Quantum radar images buried objects using a cloud of atoms

A prototype quantum radar uses a glass cell of cesium Rydberg atoms to detect reflected radio waves and map hidden objects with centimeter-scale accuracy.

Physicists have built a prototype quantum radar that uses a cloud of cesium atoms in a glass cell as the radio receiver, with potential applications in imaging buried objects for underground utilities, natural gas well drilling, and archaeology. The project was led in part by Matthew Simons at the National Institute of Standards and Technology, with collaboration from the defense contractor RTX. The device is an example of a quantum sensor, a class of tools that employ quantum-mechanical properties of atoms and materials to measure physical signals.
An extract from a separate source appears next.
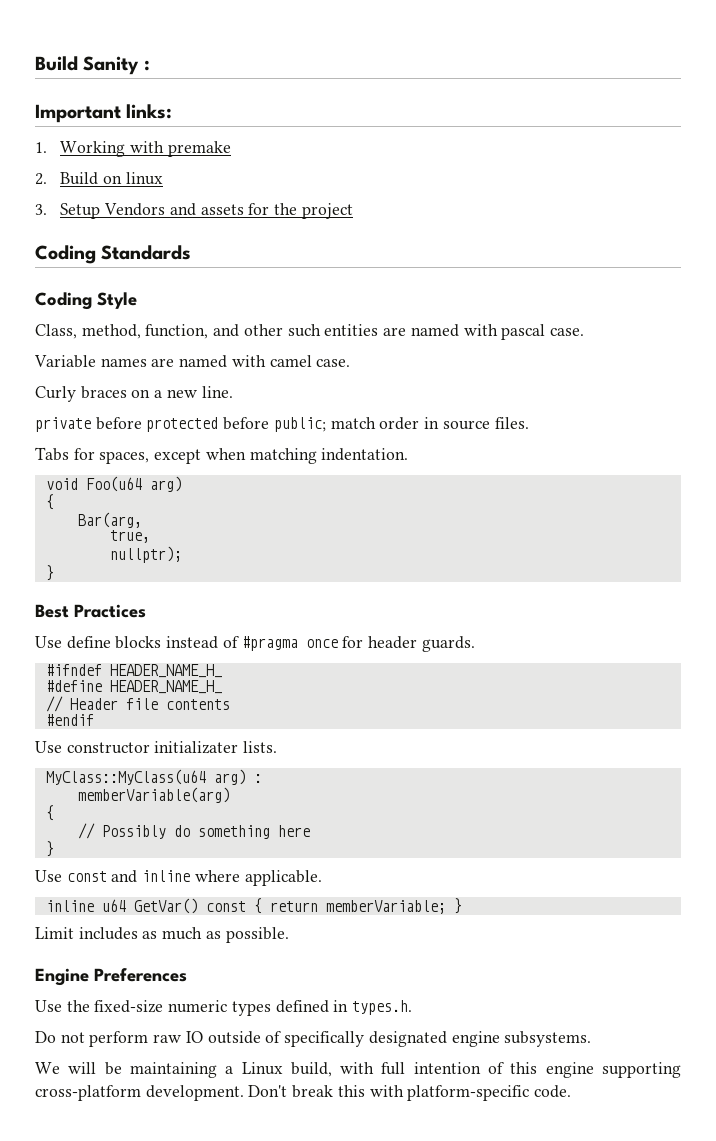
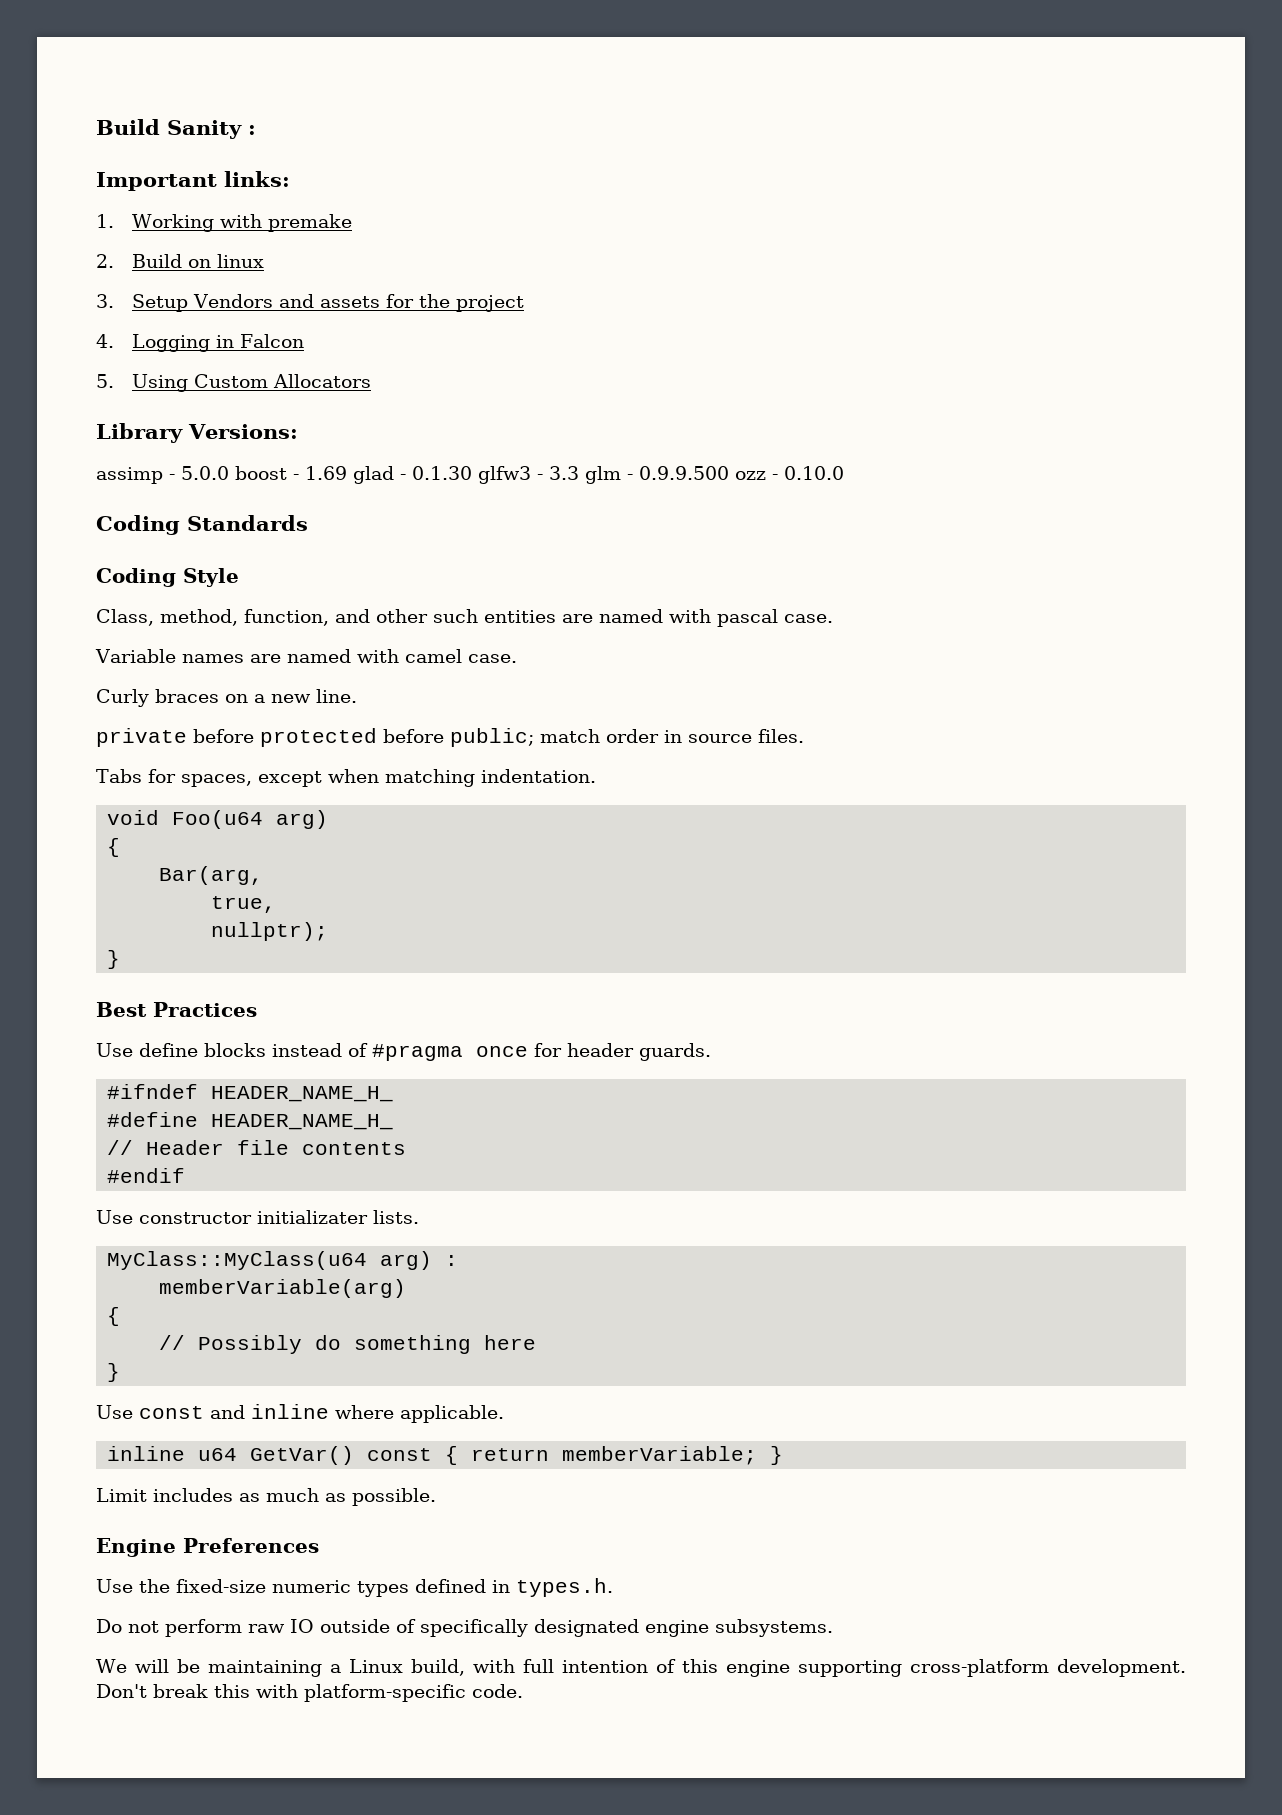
(353, 211) none -> [96,334,304,352] [96,374,371,392] [96,423,298,443] [96,466,844,484] // 4. Logging in Falcon // 5. Using Custom Allocators // Library Versions: // assimp - 5.0.0 boost - 1.69 glad - 0.1.30 glfw3 - 3.3 glm - 0.9.9.500 ozz - 0.10.0

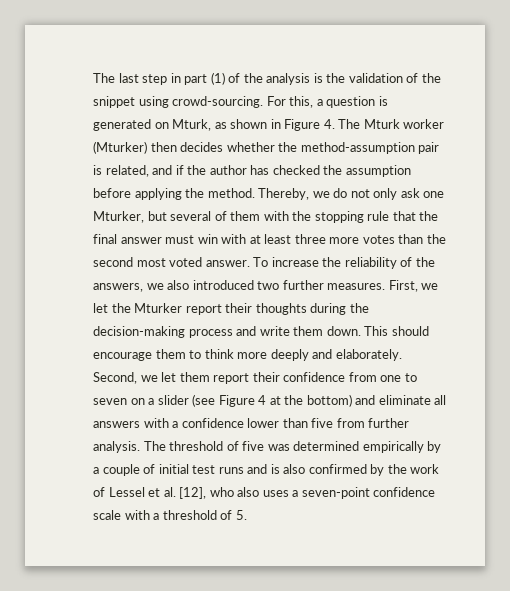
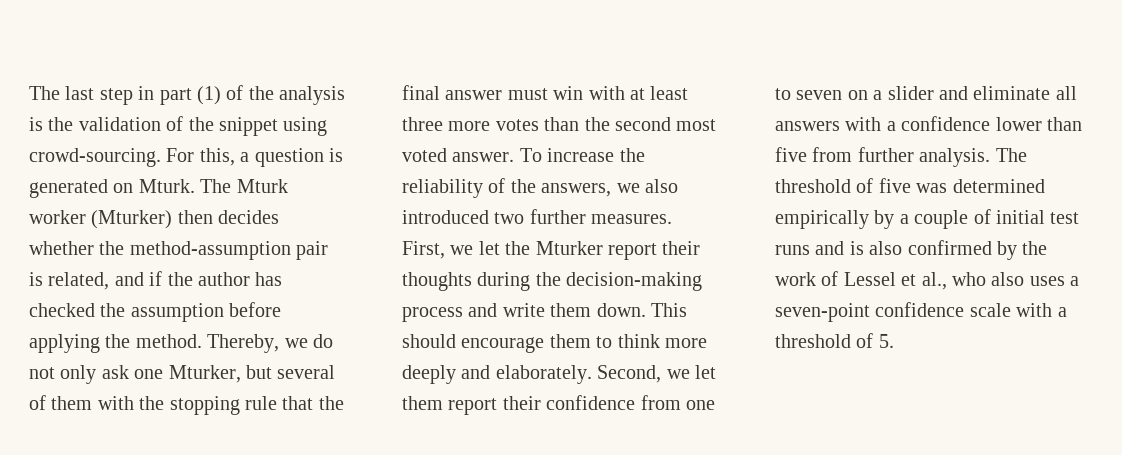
[172,119,335,131] Mturk, as shown in Figure 4. -> [138,179,195,193] Mturk.
[192,394,352,407] (see Figure 4 at the bottom) -> (934, 93) none
[163,487,207,499] al. [12], -> [921,272,947,290] al.,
The system operates like conventional radar in that it sends radio waves and measures reflected signals to determine object location, but it replaces the bulky metal antenna and receiver electronics with Rydberg atoms. Researchers use lasers to excite cesium atoms so each swells to about the size of a bacterium, roughly 10,000 times larger than its normal scale. Incoming radio waves perturb the electron distribution of those Rydberg atoms, and when the team probes the cloud with additional lasers the atoms emit light whose color shifts in response to radio-frequency interactions. Monitoring the color change effectively turns the atom cloud into a radio receiver, and Rydberg atoms are naturally sensitive across a wide range of frequencies without mechanical retuning.

To test imaging capability the team placed the setup in a foam-spiked room that absorbs stray reflections, then positioned a transmitter, the Rydberg receiver on an optical table outside the room, and several targets up to five meters away, including a copper plate, pipes, and a steel rod. The prototype located objects to within 4.7 centimeters in those trials, and the group posted their paper to the arXiv preprint server in late June. The current system remains bulky because it is connected to lab optics, but researchers say the key quantum element could be a glass cell about a centimeter across, potentially much smaller than conventional radar receivers.

Beyond this prototype, the work sits within a broader push into quantum sensing, where identical atomic components offer measurement consistency and links to fundamental constants that can reduce calibration needs. Governments have poured funding into quantum sensors and related quantum computing research, and techniques now overlap: teams are adapting error-correction ideas from quantum computing for sensing, and Rydberg-atom tools are being explored for chip diagnostics and soil moisture measurement. Remaining challenges include boosting sensitivity to faint signals and improving glass-cell coatings, and researchers expect quantum radar to augment rather than replace traditional radar in targeted use cases that benefit from compact, frequency-flexible receivers.